Era una maniobra peligrosa, pero definitivamente factible. Si no alcanzaba el balcón, lo único que ocurriría sería que me escurriría pared abajo y acabaría cayéndome de culo en el jardín del bloque de apartamentos.

Toqué con los dedos el saliente del balcón.

Estaba a punto de lograrlo.

Entonces el borde de cemento resbaló entre mis dedos y me caí. Golpearme contra el suelo fue un fastidioso y demoledor desenlace para mis esfuerzos.

Aterricé de lado y se me cortó la respiración por un instante. Me quedé en el suelo. Sentía un cosquilleo en el brazo por el dolor provocado por mi aterrizaje sobre él, pero aún podía moverlo. Estaba convencido de que los ocupantes del apartamento saldrían al balcón en cualquier momento, y planeaba qué decirles.

Pero no aparecieron.

Aguardé un poco más. Tal vez estuviesen absortos en la película.

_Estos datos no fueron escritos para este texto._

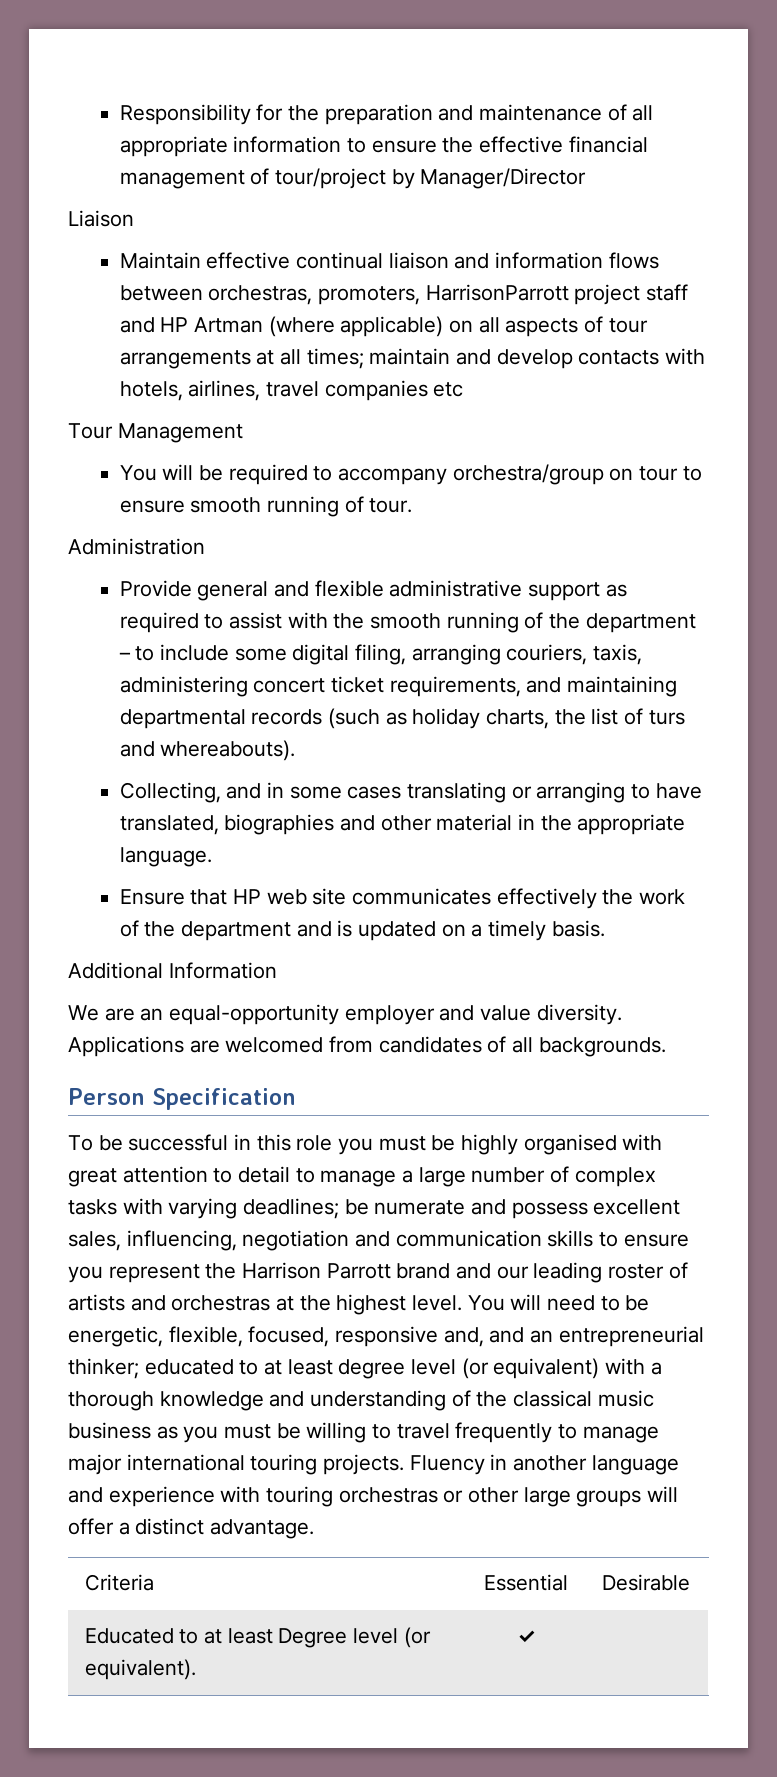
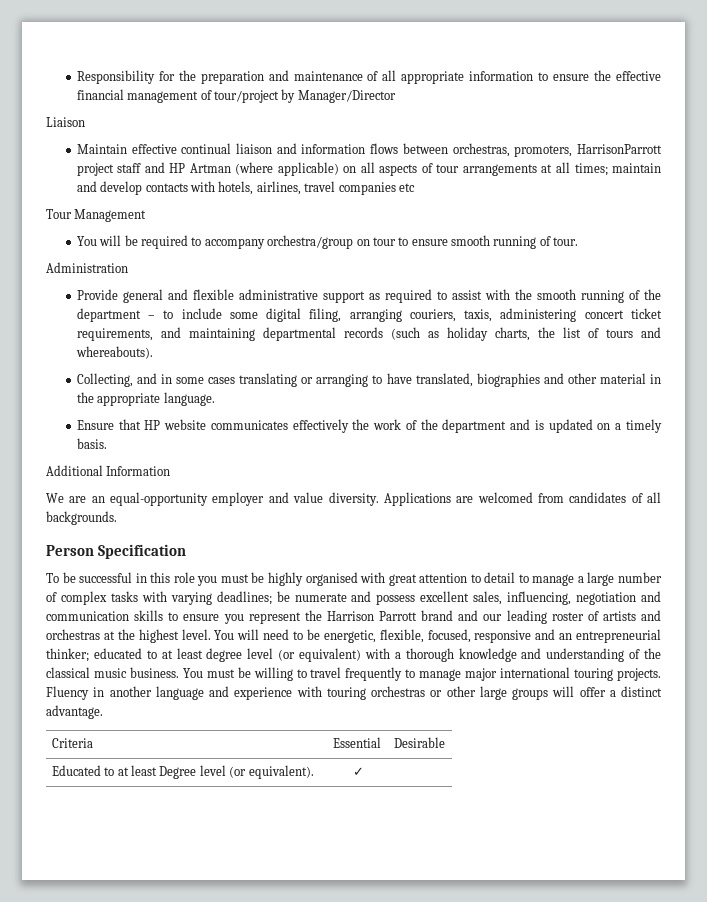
- Provide general and flexible administrative support as required to assist with the smooth running of the department – to include some digital filing, arranging couriers, taxis, administering concert ticket requirements, and maintaining departmental records (such as holiday charts, the list of turs and whereabouts).
+ Provide general and flexible administrative support as required to assist with the smooth running of the department – to include some digital filing, arranging couriers, taxis, administering concert ticket requirements, and maintaining departmental records (such as holiday charts, the list of tours and whereabouts).
- Ensure that HP web site communicates effectively the work of the department and is updated on a timely basis.
+ Ensure that HP website communicates effectively the work of the department and is updated on a timely basis.
- You will need to be energetic, flexible, focused, responsive and, and an entrepreneurial thinker; educated to at least degree level (or equivalent) with a thorough knowledge and understanding of the classical music business as you must be willing to travel frequently to manage major international touring projects.
+ You will need to be energetic, flexible, focused, responsive and an entrepreneurial thinker; educated to at least degree level (or equivalent) with a thorough knowledge and understanding of the classical music business. You must be willing to travel frequently to manage major international touring projects.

O a lo mejor no había nadie detrás de la cortina y todo aquello era alguna elaborada charada electrónica para persuadir a los posibles ladrones de que había alguien en casa.

Cuando me puse en pie, Isabel estaba en el lateral del edificio con los brazos cruzados. Me llevé el dedo índice a los labios, y ella me imitó.

Le hice un gesto para que retrocediese y miré a mi alrededor al tiempo que pasaba un coche.

Mi segundo intento tuvo más éxito. Me impulsé hacia arriba, agarré el saliente y ascendí rápido por el cable justo cuando un crujido indicaba que alguien estaba a punto de salir al balcón que tenía debajo. La televisión atronaba repentinamente a un volumen mucho mayor y un grito en un idioma que podría ser polaco inundó el aire.

Me agaché en el suelo de cemento del balcón de Kaiser. Estaba sucio. Había una capa de hollín lodoso en el suelo. Ahora sí que superaba las ciento setenta pulsaciones. Me quedé inmóvil. Me imaginé una cara asomando por la barandilla por el mismo sitio por el que yo había subido.

Entonces se oyó otro grito abajo. Podía escuchar mi propia respiración y los latidos de mi corazón. Me obligué a mí mismo a calmarme, pues de aquello no podía sacar nada bueno.

¿Y dónde estaba Isabel? ¿Le estaba causando problemas quienquiera que estuviese allí abajo?

En ese momento el ruido de la televisión cesó abruptamente. Me quedé en cuclillas, aminoré el ritmo de la respiración y mi corazón recuperó una cierta normalidad con el paso de los segundos. Pasó otro coche. No se oían ruidos abajo.

Quienquiera que hubiese salido había regresado de nuevo adentro. Me puse en pie y traté de abrir la puerta que daba al apartamento. Estaba cerrada, pero el cristal estaba roto, tal y como Isabel había dicho. Había un gran agujero justo en medio de la puerta. Me agaché. Era lo bastante grande como para pasar por él.

Retiré un fragmento de cristal con el que probablemente me cortaría y pasé por el agujero, muy despacio, imaginándome lo que ocurriría si resbalaba y me caía contra alguno de los bordes. No sería divertido.

Una vez dentro, el olor a restos carbonizados era agrio e intenso. La luz de las farolas del exterior apenas bastaba para distinguir algo. Vi sillas volcadas y un televisor en un rincón.

Me levanté. Mi estómago estaba en pie de guerra y me dolía mucho.

A mis pies había un trozo de alfombra quemada. Parecía como si la hubiesen traído de otra habitación.

Al fondo de la sala había una puerta que supuse que conduciría a un pasillo en el que encontraría la cocina y la puerta de entrada, para poder salir y dejar entrar a Isabel. Mientras atravesaba la habitación hacia el rectángulo oscuro de la puerta, los cristales crujían bajo mis pies.

Aflojé el paso un poco y toqué la pared del fondo. Entonces saqué mi linterna. Cuando salí al pasillo cerré la puerta a mis espaldas. Una vez que la oscuridad me engulló, encendí la linterna. El pasillo se desplegó ante mí con sus paredes manchadas de humo. El suelo estaba ennegrecido pero no quemado, solo manchado.

Y el olor era aún peor. Como si algo maligno flotase en el aire.